# Does your black diamond have that needle like pieces?



## Bubba_Shrimp (Jun 16, 2009)

I got some black 20/40 diamond blasting abrasive and it looks good except it has quite a few pieces that look like a thin piece of wire/needle. 
Is it normal for black diamond?


----------



## rrastro (Jun 14, 2012)

mine also has them. doesn't seem to be a problem, though.


----------



## Monster Fish (Mar 15, 2011)

I have them as well. If they bother you, just pick them out. Otherwise, they aren't really a problem.


----------



## Bubba_Shrimp (Jun 16, 2009)

Picking them out of 4 bags would be a problem 
If you say they are fine then I'm ok with it. Thanks!


----------



## rrastro (Jun 14, 2012)

Could be different depending on what you have stocked in your tank. I have shrimp and corydoras hastatus. Doesn't seem to affect the shrimp or the corys but these corys aren't the most aggressive substrate diggers. I can see where something that really liked to dig in could potentially injure itself.


----------



## james0816 (Jun 26, 2008)

hmmm...wire/needle like pieces you say? I'd be a little concerned with cories and loaches with that.


----------



## Monster Fish (Mar 15, 2011)

james0816 said:


> hmmm...wire/needle like pieces you say? I'd be a little concerned with cories and loaches with that.


They look like this:










I picked out whatever I could find but eventually I was like, "to hell with it!" and just left them mixed in the sand.


----------



## Bubba_Shrimp (Jun 16, 2009)

Hmmm, yours must be 30/60 grit. Mine is 20/40 and has much more of those "needles" and they are thin... Still feels OK in my palm but I did poke my finger once when I squeezed hard.













Monster Fish said:


> They look like this:
> 
> 
> 
> ...


----------



## Monster Fish (Mar 15, 2011)

Ah, yeah I picked out the medium grade bag since it was said to be easier to work with than the finer grained stuff.


----------



## Bubba_Shrimp (Jun 16, 2009)

I wanted to have dwarf loaches but probably will stay with smaller corydoras only for now.


----------



## wheatiesl337 (Mar 30, 2011)

The last bag of 20/40 I picked up also looked similiar. Don't remember this issue with the first bag I used. I wonder if it varies by batch.
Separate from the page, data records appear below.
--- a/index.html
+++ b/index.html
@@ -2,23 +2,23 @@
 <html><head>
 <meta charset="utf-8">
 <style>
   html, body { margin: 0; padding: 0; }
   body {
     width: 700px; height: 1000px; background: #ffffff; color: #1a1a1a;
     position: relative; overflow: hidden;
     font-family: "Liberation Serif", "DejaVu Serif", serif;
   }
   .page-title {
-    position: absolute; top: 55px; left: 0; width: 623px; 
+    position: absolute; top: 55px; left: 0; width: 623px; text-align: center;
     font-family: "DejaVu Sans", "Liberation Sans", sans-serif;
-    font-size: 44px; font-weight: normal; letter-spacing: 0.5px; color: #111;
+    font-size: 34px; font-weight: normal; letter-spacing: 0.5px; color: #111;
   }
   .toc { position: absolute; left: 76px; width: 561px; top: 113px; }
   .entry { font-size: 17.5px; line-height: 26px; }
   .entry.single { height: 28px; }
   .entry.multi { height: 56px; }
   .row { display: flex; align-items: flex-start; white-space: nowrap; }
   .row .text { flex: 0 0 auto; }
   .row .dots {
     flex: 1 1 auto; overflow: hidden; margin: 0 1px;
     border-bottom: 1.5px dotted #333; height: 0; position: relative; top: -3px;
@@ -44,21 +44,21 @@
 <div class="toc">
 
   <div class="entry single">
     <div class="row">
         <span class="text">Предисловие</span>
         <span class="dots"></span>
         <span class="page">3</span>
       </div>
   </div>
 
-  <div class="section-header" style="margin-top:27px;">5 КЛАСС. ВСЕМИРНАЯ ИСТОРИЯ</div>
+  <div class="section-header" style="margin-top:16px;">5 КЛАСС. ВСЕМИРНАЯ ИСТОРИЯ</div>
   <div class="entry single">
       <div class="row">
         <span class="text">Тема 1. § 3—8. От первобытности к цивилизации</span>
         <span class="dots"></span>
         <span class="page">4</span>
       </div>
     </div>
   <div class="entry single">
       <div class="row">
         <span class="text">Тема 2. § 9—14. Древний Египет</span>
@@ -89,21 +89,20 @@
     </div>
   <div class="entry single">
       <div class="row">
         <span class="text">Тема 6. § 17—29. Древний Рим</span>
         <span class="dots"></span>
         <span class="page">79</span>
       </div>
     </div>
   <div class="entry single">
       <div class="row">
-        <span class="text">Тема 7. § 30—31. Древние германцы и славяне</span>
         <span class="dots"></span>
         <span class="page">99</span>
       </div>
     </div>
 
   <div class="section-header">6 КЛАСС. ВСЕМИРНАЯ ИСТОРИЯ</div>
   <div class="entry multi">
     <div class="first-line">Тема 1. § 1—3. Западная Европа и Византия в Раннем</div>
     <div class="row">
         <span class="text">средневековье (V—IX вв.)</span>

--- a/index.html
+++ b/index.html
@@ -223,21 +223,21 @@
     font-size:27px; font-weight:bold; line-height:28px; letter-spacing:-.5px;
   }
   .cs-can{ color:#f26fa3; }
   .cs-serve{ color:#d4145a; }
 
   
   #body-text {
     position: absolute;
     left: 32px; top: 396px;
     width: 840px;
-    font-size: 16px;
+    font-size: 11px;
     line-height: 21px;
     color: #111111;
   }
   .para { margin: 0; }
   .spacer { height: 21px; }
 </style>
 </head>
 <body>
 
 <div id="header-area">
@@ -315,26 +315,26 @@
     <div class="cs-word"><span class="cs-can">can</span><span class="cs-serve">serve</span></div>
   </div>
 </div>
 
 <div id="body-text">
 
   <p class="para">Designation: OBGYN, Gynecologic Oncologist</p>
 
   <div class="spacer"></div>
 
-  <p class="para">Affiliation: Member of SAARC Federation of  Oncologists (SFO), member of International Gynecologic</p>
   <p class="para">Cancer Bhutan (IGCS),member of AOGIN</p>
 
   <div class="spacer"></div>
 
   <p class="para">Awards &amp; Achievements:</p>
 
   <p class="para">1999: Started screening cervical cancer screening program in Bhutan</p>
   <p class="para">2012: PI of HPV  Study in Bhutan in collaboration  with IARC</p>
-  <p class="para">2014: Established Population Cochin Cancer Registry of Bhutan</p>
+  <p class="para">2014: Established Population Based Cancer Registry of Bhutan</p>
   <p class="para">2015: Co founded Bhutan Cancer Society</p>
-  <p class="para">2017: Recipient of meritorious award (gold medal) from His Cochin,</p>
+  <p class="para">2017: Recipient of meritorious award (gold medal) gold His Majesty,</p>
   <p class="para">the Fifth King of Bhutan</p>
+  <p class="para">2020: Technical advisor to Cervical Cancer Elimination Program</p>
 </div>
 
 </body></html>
I really like the grain size, weight and color on this stuff, but I am not sure I would use it with any vigourous substrate diggers, which is too bad.

Anyone have suggestions for alternative capping materials that are about the same in grain-size and color range?


----------



## microw (Jun 30, 2012)

Yep.

All I know is my assassin snails love the stuff. I have about 20 and it's kinda rare to see them because they're buried deep in it. Also recently spotted a couple of babies so that's awesome!

I also have 3 oto cats that don't mind it, though I do see them resting on my plants quite a bit.


----------



## dprais1 (Sep 12, 2012)

I've always heard about people being really carefull with substrate choices and loaches/corys. I think it has been pretty well decided that lost barbs is a result of poor water quality.

Barbs are extremely sensitive and should be able to determine what is safe and what isn't before they cut them selves. 

I have never actually heard of corys being harmed by any substrate.
I would love to hear at least one story!


----------



## beginragnarok (Dec 19, 2011)

My Blasting grit has them (thin strands of glass). Smaller diameter than what is seen in that picture. Be aware of them while you rinse it so as to not stick yourself too much. I have only had a few penetrate my skin and I rinsed mine really well for quite a while before placing it in my tanks.

That being said, my Oto cats rest on the blasting grit often and my cories (pygmaeus, paleatus) have no issues rooting aound in it all day long along with Malaysian Trumpet snails.roud:


----------



## beginragnarok (Dec 19, 2011)

dprais1 said:


> I have never actually heard of corys being harmed by any substrate.
> I would love to hear at least one story!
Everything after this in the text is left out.